• **EXERCISE DIRECTIONS**
A word-for-word copy of the records below is needed, without the images.

(Stored data)

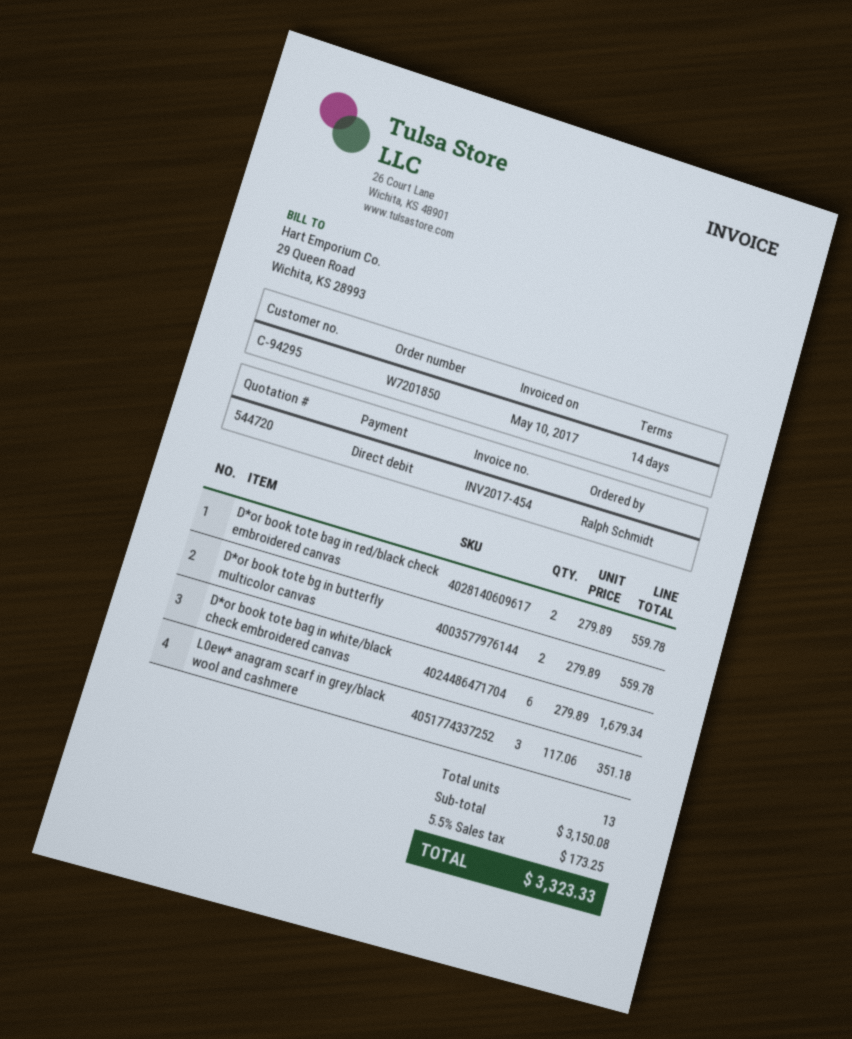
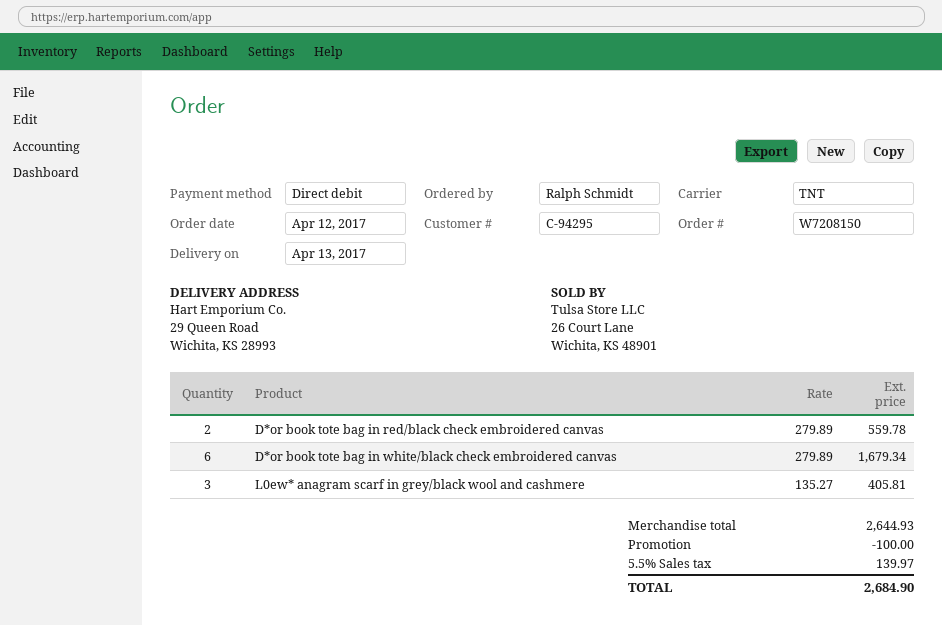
order number: W7201850 -> W7208150
D*or book tote bg in butterfly multicolor canvas: 2 x 279.89 = 559.78 -> none
L0ew* anagram scarf in grey/black wool and cashmere: 3 x 117.06 = 351.18 -> 3 x 135.27 = 405.81
subtotal: 3150.08 -> 2644.93
discount: none -> 100.00
tax: 5.5% = 173.25 -> 5.5% = 139.97
total: 3323.33 -> 2684.90

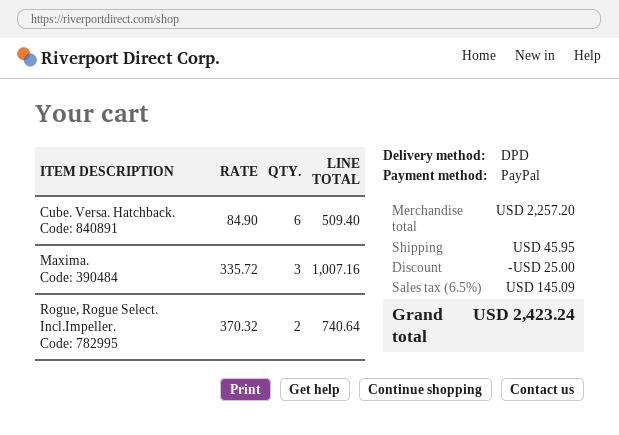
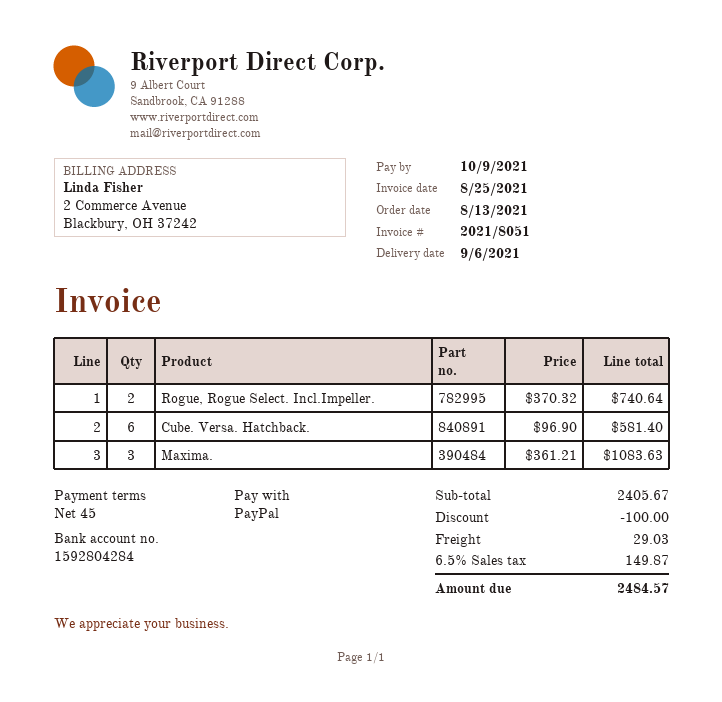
Cube. Versa. Hatchback.: 6 x 84.90 = 509.40 -> 6 x 96.90 = 581.40
Maxima.: 3 x 335.72 = 1007.16 -> 3 x 361.21 = 1083.63
subtotal: 2257.20 -> 2405.67
discount: 25.00 -> 100.00
shipping: 45.95 -> 29.03
tax: 6.5% = 145.09 -> 6.5% = 149.87
total: 2423.24 -> 2484.57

• **REPLY TO THE TASK**
order number: W7201850 -> W7208150
D*or book tote bg in butterfly multicolor canvas: 2 x 279.89 = 559.78 -> none
L0ew* anagram scarf in grey/black wool and cashmere: 3 x 117.06 = 351.18 -> 3 x 135.27 = 405.81
subtotal: 3150.08 -> 2644.93
discount: none -> 100.00
tax: 5.5% = 173.25 -> 5.5% = 139.97
total: 3323.33 -> 2684.90

Cube. Versa. Hatchback.: 6 x 84.90 = 509.40 -> 6 x 96.90 = 581.40
Maxima.: 3 x 335.72 = 1007.16 -> 3 x 361.21 = 1083.63
subtotal: 2257.20 -> 2405.67
discount: 25.00 -> 100.00
shipping: 45.95 -> 29.03
tax: 6.5% = 145.09 -> 6.5% = 149.87
total: 2423.24 -> 2484.57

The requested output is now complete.